# Single woman thinking of using donor storyline on the Archers



## Felix42 (Oct 14, 2007)

Hello, just wondered if there are any other Archers fans amongst you? I must admit I didn't see that story line coming but should be very interesting to see how it develops.

Love and hugs, Felix xx


----------



## Damelottie (Jul 26, 2005)

Oooh I sometimes listen although havent for a while.

I shall do so


----------



## Felix42 (Oct 14, 2007)

Definitely should be interesting listening.  Unfortunately the character involved is rather selfish and immature, so I can't imagine it will be a fully positive portrayal of what we're going through.  You never know though. 

Love and hugs, Felix xx


----------



## OneStepAtATime (Sep 14, 2008)

They had a story line a couple of years ago when a young Irish woman (can't remember her name) wanted one of the young gay men to be a donor. She didn't go ahead in the end (I only listen infrequently, but I think she just left Ambridge?). I must admit I was driving when the story line first emerged and nearly had an crash    Shame that they didn't follow it through. 

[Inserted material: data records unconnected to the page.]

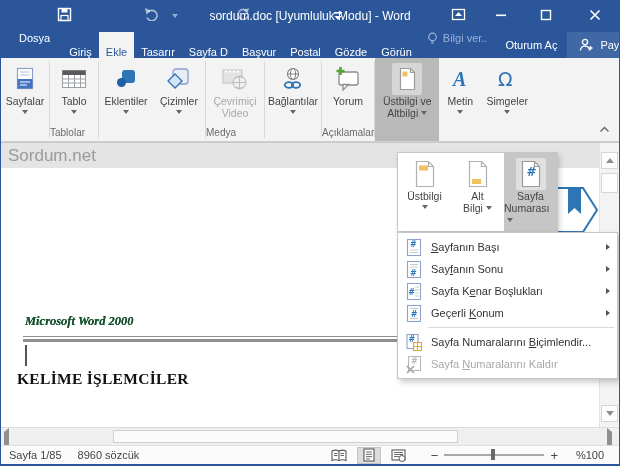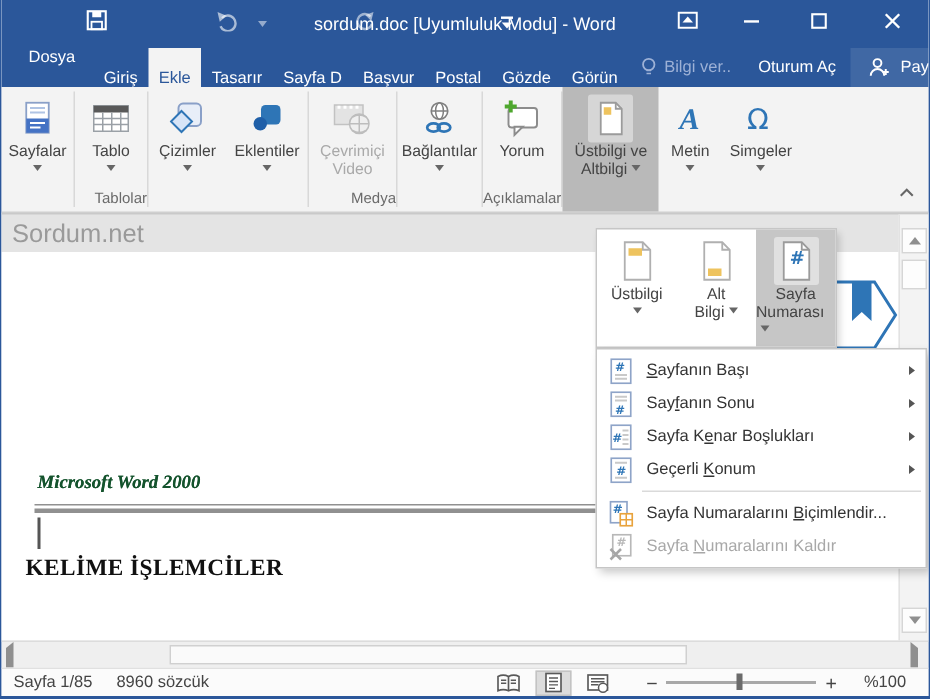"Bilgi ver.." .tellme { align-items: center -> flex-start }
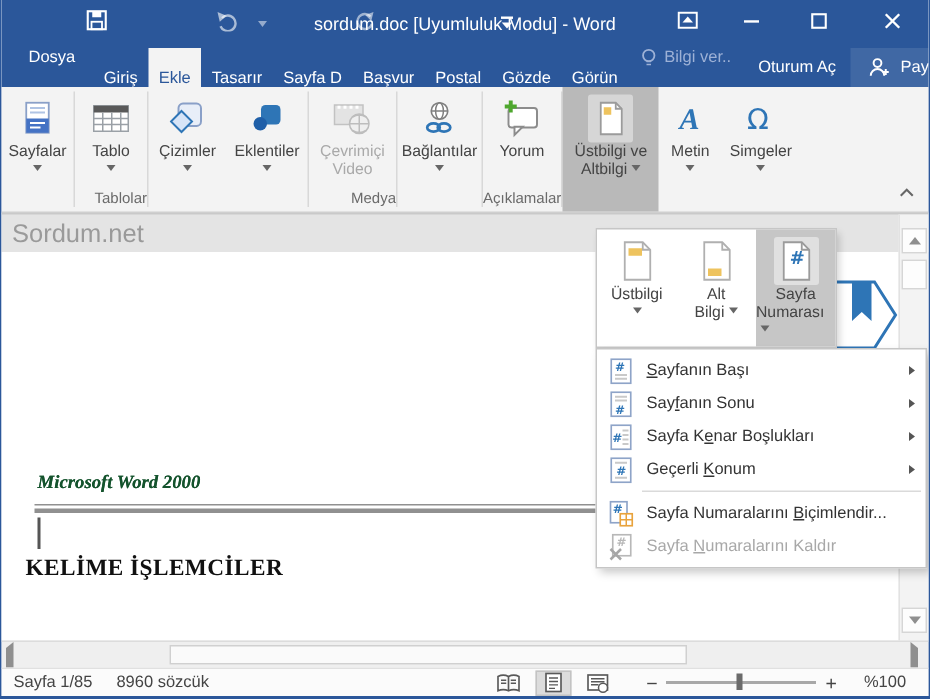"Çizimler" div.rbtn { order: before "Eklentiler" -> after "Eklentiler" }
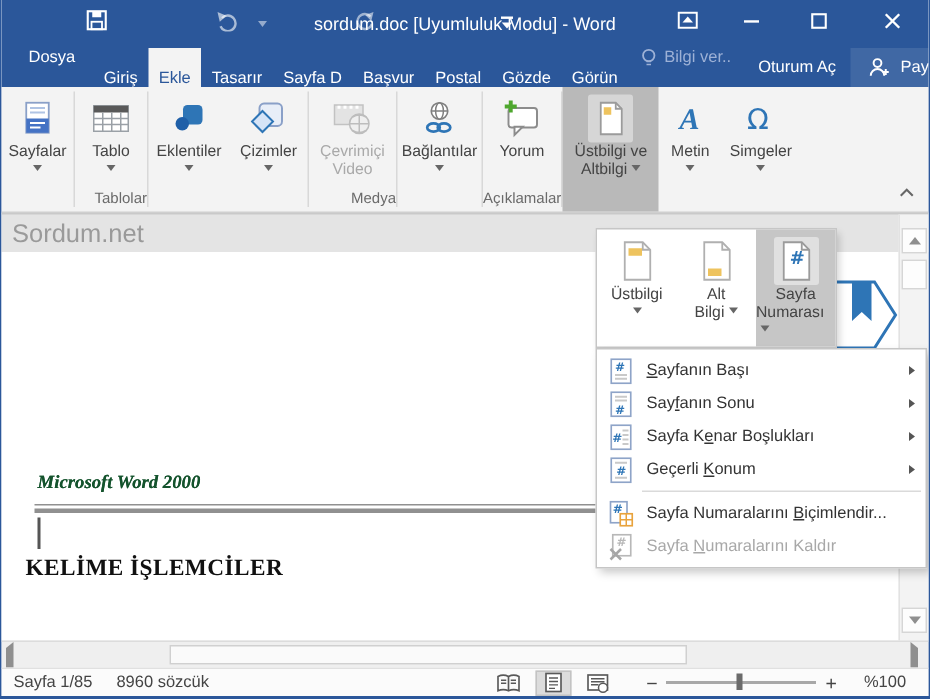"Tablolar" .rlabel { text-align: right -> left }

Will be interesting to see how they deal with this. 

OneStep


----------



## OneStepAtATime (Sep 14, 2008)

If you have some time (and a sense of humour) have a look at the Archer's Message Boards... oh my... this has put the cat among the pigeons!  

Now, I really must get back to work!
OS


----------



## RichmondLass (Apr 26, 2009)

While I was driving last night I heard her telling her parents anmd brother and it didnt too well. 
Rlxx


----------



## carrie12345 (Dec 5, 2009)

I am 15 weeks pregnant after three IVF attempts and told one (elderly) friend from my church this week about the details of my pregnancy. She was actually thrilled to hear this storyline on the archers, so I hope it is dealt with sensitively. Similarly, when I told my best friends two boys ( aged 10 and 12) they immediately said "oh, like Phoebe from friends". I think my friend from church actually felt she was quite cool knowing someone who had already gone through IVF alone! Fingers crossed!


----------



## Damelottie (Jul 26, 2005)

Ahh thats really sweet Carrie


----------



## Felix42 (Oct 14, 2007)

Livid!! First Helen gets a 'cancellation' & therefore barely waits for treatment, now she's pregnant on 1st attempt. 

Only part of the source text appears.